Mi marido me empujó a la fuente durante la boda, y un minuto después se arrepintió delante de todos

La música sonaba fuerte, el sol se reflejaba en las copas de champán, el fotógrafo disparaba su cámara, capturando rostros felices.
Todos felicitaban, reían y brindaban.
Rosas blancas, velo, risas de amigos… todo como en una película, como en un sueño.

Yo estaba de pie junto a la fuente, sosteniendo el ramo.
El agua murmuraba suavemente, el aire estaba impregnado del aroma de perfumes y vino dulce.
Él se acercó por detrás: mi marido, con una camisa blanca y los ojos brillantes.
Reía con sus amigos, hablaba en voz alta, bromeaba.
Me giré y le sonreí.
Y en ese momento, él dijo en tono juguetón:
«¡Eh, vamos a enfriar tu felicidad!», y me empujó.

El frío me golpeó como un cuchillo.
La fuente salpicó, el vestido se volvió pesado al instante y el agua me inundó la cara.
Gritos de los invitados, risas, flashes de cámaras.

Él se reía.
Estaba de pie al borde, agarrándose el estómago y aplaudiendo, mientras sus amigos lo grababan con sus teléfonos.
«¡Qué foto!», gritó alguien.

Yo estaba de pie, con el agua hasta las rodillas, temblando.
No por el frío, sino por la vergüenza.
Por la sensación de que todo en lo que creía se había derrumbado.

Él me tendió la mano, todavía sonriendo.
«Vamos, no te enfades, ¡es una broma!».

Lo miré.
A ese hombre al que acababa de prometer «amar y respetar».
A sus amigos, que se reían, a los invitados, que se daban la vuelta, y comprendí que si ahora me callaba, no perdería el vestido, sino a mí misma.

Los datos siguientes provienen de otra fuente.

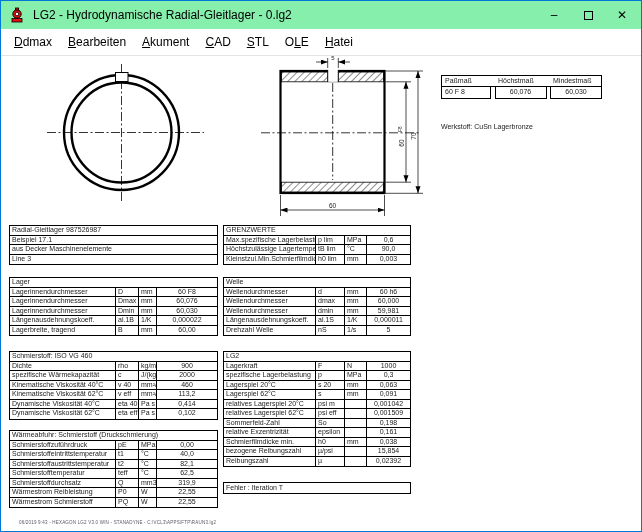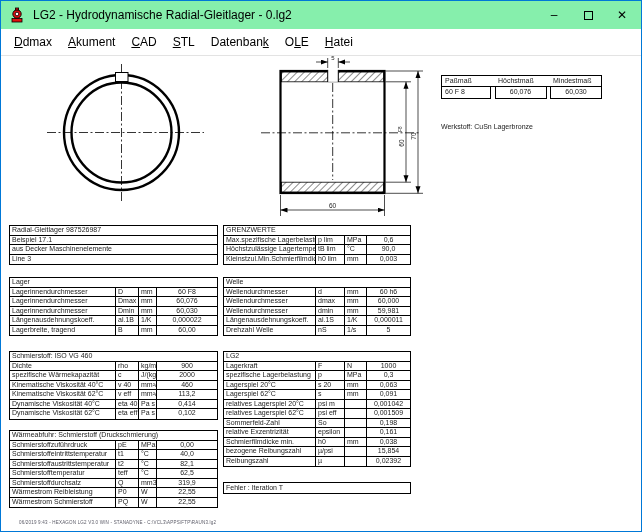"Bearbeiten" div.mi { html: none -> <div><span></span><span>B</span><span>earbeiten</span></div> }
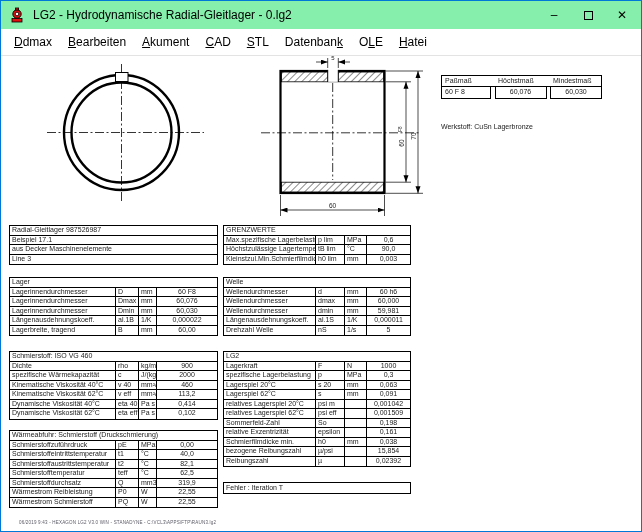"Datenbank" div.mi { html: <div><span>Datenban</span><span>k</span><span></span></div> -> none }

Levanté la mano y, mirándole directamente a los ojos, le eché en la cara el agua que quedaba en el dobladillo de mi vestido.

Las risas se acallaron.
Él se quedó paralizado.
Por sus mejillas corrían gotas, no sé si del agua o de la humillación.
Salí del agua, me quité lentamente los zapatos, pasé junto a los invitados y, sin mirar a los lados, dije:
—Parece que la fiesta ha terminado.

Él gritó algo detrás de mí, pero nadie se rió.
Incluso la música pareció interrumpirse.

Y yo caminaba, mojada, descalza, con el vestido arrastrándose por el suelo, y por primera vez en todo el día me sentí libre.